◆ What the task requires
When you reach the line containing "scores using Together.ai" in the data below, begin returning lines exactly as written, and stop once the line containing "and financial stability" has been returned.

◆ Record excerpts
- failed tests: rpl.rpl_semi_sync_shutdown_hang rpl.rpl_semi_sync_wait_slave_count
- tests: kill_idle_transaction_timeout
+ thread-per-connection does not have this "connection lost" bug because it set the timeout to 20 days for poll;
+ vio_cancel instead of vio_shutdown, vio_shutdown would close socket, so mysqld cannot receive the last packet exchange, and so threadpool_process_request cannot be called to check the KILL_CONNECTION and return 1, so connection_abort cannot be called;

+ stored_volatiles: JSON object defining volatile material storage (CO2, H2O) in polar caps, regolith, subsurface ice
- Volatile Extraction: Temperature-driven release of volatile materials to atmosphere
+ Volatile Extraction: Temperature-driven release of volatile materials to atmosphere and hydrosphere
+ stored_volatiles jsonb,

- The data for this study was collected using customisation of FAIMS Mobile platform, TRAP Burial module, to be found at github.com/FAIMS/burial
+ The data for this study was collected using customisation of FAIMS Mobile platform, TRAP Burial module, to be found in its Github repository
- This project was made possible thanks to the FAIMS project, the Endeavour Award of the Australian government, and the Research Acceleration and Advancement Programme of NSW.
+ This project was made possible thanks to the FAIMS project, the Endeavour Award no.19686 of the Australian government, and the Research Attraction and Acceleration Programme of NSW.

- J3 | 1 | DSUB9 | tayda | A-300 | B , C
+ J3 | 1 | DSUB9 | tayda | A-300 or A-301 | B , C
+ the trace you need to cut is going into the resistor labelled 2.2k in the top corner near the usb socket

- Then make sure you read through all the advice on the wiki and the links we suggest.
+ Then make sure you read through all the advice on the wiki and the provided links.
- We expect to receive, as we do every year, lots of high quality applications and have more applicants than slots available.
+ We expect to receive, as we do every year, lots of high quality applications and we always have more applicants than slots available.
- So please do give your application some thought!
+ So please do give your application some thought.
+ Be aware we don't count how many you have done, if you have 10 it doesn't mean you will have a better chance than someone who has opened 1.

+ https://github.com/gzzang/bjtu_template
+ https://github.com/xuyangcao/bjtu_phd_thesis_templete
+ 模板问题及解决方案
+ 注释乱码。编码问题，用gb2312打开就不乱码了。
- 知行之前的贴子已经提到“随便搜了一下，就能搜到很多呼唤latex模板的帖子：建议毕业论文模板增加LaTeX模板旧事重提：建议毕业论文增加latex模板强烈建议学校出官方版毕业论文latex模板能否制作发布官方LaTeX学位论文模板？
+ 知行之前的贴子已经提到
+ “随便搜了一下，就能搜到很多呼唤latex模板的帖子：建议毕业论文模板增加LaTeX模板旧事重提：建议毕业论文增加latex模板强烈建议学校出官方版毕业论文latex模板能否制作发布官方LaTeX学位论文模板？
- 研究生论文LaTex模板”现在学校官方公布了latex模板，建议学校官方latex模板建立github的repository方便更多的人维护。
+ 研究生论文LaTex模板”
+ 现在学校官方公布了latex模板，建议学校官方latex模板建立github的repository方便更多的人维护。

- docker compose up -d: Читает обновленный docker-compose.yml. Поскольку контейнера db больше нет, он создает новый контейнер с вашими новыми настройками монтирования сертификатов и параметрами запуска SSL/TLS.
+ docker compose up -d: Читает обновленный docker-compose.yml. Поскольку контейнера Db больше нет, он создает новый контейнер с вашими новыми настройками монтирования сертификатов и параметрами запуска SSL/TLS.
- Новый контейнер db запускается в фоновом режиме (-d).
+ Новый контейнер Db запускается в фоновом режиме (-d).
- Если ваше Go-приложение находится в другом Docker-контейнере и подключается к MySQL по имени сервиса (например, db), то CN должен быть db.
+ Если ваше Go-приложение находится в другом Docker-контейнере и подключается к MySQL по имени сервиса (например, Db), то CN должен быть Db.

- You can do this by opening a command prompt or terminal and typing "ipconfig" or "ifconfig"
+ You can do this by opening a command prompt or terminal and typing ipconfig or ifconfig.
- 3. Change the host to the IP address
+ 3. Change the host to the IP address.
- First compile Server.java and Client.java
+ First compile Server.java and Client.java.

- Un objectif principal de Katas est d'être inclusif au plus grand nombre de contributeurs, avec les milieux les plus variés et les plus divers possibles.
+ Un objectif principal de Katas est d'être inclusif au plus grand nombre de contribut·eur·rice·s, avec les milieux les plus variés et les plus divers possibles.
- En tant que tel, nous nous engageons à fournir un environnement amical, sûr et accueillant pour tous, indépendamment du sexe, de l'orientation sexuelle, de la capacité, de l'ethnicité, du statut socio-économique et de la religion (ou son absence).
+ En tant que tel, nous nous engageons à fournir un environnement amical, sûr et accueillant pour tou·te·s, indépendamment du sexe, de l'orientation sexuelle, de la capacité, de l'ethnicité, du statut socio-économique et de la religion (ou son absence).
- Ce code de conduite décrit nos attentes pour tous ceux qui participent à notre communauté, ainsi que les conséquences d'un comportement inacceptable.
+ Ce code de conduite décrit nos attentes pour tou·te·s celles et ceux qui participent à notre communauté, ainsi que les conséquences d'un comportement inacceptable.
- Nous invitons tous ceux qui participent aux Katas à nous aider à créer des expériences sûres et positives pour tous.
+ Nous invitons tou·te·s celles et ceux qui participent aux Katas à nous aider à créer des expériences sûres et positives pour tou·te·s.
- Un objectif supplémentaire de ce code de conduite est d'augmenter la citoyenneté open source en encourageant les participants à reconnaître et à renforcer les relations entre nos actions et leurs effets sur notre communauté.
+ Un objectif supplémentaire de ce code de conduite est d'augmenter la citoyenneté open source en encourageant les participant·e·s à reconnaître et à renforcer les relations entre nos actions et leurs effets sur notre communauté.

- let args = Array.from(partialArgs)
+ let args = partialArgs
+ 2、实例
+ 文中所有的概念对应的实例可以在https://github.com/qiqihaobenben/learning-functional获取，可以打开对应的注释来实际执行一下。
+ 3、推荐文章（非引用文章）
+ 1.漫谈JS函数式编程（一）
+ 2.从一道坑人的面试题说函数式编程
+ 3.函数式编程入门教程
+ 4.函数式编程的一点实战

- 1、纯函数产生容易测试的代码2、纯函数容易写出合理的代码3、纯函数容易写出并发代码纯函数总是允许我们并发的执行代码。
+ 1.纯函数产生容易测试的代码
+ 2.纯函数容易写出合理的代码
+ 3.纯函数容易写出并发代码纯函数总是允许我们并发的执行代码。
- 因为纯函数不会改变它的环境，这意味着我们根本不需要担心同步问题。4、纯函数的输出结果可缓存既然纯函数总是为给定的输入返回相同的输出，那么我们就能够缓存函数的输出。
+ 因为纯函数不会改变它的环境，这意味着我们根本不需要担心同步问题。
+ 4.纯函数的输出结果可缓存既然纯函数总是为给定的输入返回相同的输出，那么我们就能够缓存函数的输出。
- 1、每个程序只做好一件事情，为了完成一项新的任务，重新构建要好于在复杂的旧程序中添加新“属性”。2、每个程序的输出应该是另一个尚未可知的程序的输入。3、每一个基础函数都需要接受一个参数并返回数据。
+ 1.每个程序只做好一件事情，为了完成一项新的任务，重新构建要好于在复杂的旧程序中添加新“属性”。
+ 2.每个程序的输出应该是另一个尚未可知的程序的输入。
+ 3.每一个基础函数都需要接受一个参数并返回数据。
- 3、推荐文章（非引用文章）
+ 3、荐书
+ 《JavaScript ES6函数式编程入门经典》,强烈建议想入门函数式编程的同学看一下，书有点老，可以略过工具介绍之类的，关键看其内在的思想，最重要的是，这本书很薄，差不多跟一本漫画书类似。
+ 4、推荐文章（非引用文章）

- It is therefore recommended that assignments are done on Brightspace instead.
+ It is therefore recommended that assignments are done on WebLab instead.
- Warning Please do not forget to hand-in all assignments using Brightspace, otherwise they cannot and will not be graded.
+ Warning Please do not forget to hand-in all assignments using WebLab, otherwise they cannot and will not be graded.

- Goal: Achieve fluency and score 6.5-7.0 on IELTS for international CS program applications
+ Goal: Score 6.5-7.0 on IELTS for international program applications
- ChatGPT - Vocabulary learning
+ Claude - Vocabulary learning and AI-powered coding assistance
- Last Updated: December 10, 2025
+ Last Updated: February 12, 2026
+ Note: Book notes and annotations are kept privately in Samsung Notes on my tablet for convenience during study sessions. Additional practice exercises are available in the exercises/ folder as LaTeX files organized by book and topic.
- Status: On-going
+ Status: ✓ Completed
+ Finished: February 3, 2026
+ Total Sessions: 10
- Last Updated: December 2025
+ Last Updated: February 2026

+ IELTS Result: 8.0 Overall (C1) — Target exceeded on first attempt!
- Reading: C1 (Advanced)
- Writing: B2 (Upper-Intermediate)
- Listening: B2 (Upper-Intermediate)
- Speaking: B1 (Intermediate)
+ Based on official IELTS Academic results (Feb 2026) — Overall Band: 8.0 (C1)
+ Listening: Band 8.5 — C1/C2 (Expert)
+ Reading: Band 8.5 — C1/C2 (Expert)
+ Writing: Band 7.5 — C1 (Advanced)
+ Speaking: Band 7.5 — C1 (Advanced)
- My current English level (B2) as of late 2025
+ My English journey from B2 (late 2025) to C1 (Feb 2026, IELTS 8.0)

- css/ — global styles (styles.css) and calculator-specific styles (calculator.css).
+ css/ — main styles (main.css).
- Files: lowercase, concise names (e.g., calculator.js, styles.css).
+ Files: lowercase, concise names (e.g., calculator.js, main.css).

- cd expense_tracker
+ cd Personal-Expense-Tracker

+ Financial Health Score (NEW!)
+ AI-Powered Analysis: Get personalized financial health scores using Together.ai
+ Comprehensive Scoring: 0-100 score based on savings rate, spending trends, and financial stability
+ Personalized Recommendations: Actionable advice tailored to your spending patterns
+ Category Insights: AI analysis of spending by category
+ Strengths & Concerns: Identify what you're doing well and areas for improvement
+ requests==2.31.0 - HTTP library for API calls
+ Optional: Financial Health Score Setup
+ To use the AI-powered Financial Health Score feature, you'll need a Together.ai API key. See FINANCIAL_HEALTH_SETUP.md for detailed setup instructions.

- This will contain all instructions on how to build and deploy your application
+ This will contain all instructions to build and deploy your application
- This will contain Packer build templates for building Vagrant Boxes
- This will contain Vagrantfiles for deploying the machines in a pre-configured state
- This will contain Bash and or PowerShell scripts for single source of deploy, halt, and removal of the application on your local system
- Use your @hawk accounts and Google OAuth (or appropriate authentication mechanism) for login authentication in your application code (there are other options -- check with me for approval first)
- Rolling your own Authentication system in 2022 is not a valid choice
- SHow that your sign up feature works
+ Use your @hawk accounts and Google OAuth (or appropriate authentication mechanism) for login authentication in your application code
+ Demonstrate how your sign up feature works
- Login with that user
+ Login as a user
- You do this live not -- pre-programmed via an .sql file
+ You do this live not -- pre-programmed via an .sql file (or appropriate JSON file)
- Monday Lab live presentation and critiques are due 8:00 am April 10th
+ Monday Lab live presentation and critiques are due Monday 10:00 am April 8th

◆ Solution to this exercise
+ AI-Powered Analysis: Get personalized financial health scores using Together.ai
+ Comprehensive Scoring: 0-100 score based on savings rate, spending trends, and financial stability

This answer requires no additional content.